**EXTRACTED INFORMATION:**

┏━━

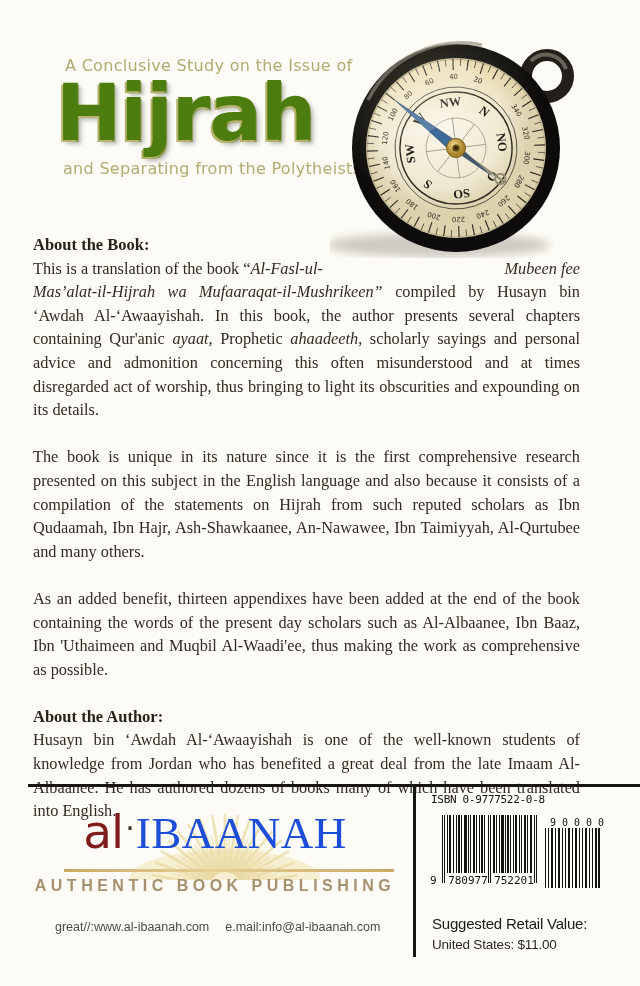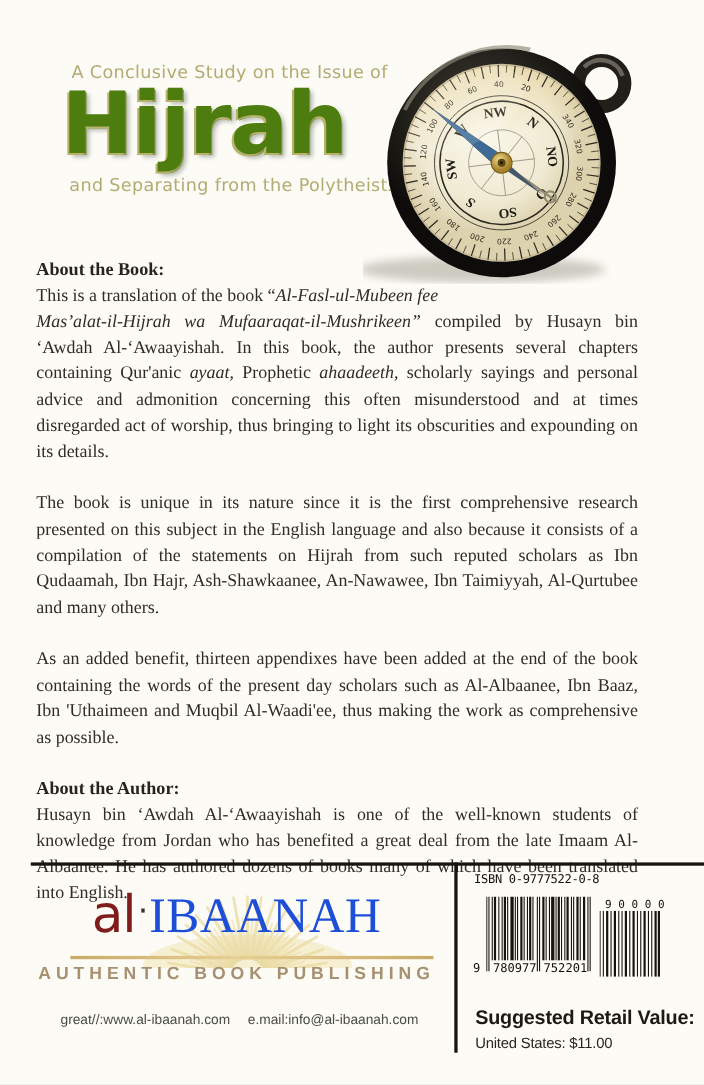--- a/index.html
+++ b/index.html
@@ -22,7 +22,7 @@
   .content{position:absolute;left:33px;top:233px;width:547px;font-size:16.3px;line-height:23.6px;color:#2f2b25;}
   .content h2{font-size:16.5px;line-height:23.6px;font-weight:bold;color:#28241d;margin:0;}
   .content p{margin:0 0 23.6px 0;text-align:justify;}
-  .content .line1{display:flex;margin:0;}
+  .content .line1{display:flex;justify-content:space-between;margin:0;}
   .content i{font-style:italic;}
 
   

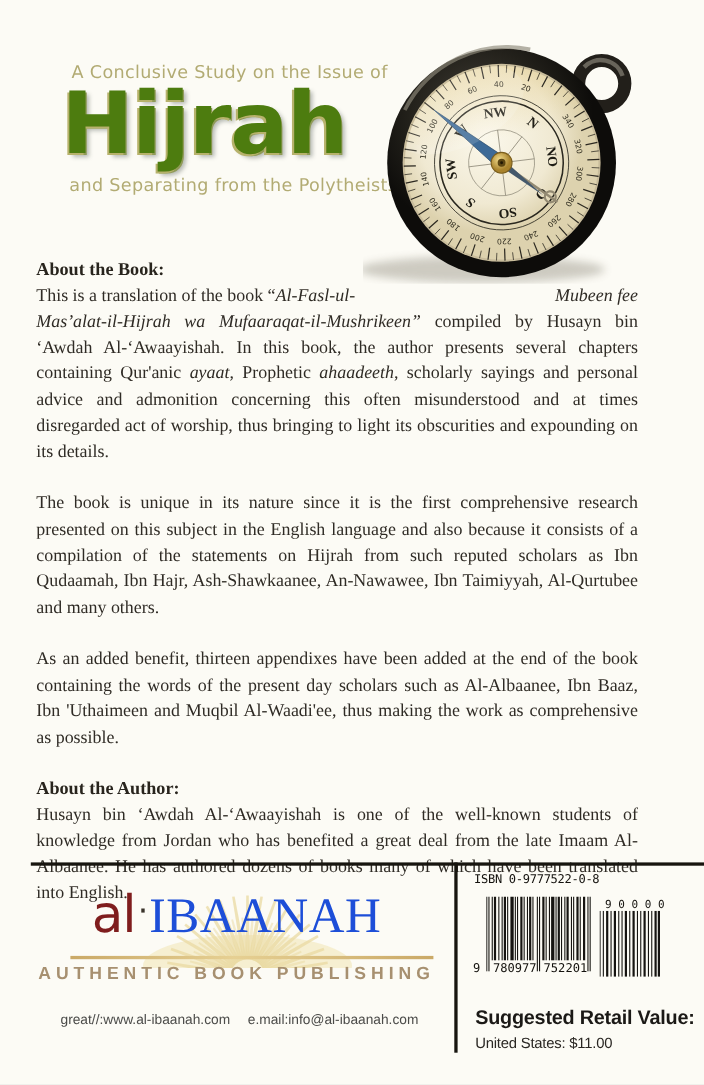--- a/index.html
+++ b/index.html
@@ -56,7 +56,7 @@
   .supp{position:absolute;left:117px;top:24px;width:58px;}
   .supp-label{font-size:10px;letter-spacing:6px;padding-left:5px;color:#14120e;}
   .retail{position:absolute;left:4px;top:122px;font-family:"Liberation Sans",sans-serif;white-space:nowrap;}
-  .retail-h{font-weight:bold;font-size:18px;color:#1b1916;letter-spacing:-.2px;}
+  .retail-h{font-weight:normal;font-size:15px;color:#1b1916;letter-spacing:-.2px;}
   .retail-v{font-size:13.5px;color:#2a2723;margin-top:5px;letter-spacing:-.2px;}
 </style>
 </head>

┗━━

**EXERCISE OBJECTIVE:** In your copy, repeat the records above exactly and include no images.

**EXERCISE OUTPUT:**
--- a/index.html
+++ b/index.html
@@ -22,7 +22,7 @@
   .content{position:absolute;left:33px;top:233px;width:547px;font-size:16.3px;line-height:23.6px;color:#2f2b25;}
   .content h2{font-size:16.5px;line-height:23.6px;font-weight:bold;color:#28241d;margin:0;}
   .content p{margin:0 0 23.6px 0;text-align:justify;}
-  .content .line1{display:flex;margin:0;}
+  .content .line1{display:flex;justify-content:space-between;margin:0;}
   .content i{font-style:italic;}
 
   

--- a/index.html
+++ b/index.html
@@ -56,7 +56,7 @@
   .supp{position:absolute;left:117px;top:24px;width:58px;}
   .supp-label{font-size:10px;letter-spacing:6px;padding-left:5px;color:#14120e;}
   .retail{position:absolute;left:4px;top:122px;font-family:"Liberation Sans",sans-serif;white-space:nowrap;}
-  .retail-h{font-weight:bold;font-size:18px;color:#1b1916;letter-spacing:-.2px;}
+  .retail-h{font-weight:normal;font-size:15px;color:#1b1916;letter-spacing:-.2px;}
   .retail-v{font-size:13.5px;color:#2a2723;margin-top:5px;letter-spacing:-.2px;}
 </style>
 </head>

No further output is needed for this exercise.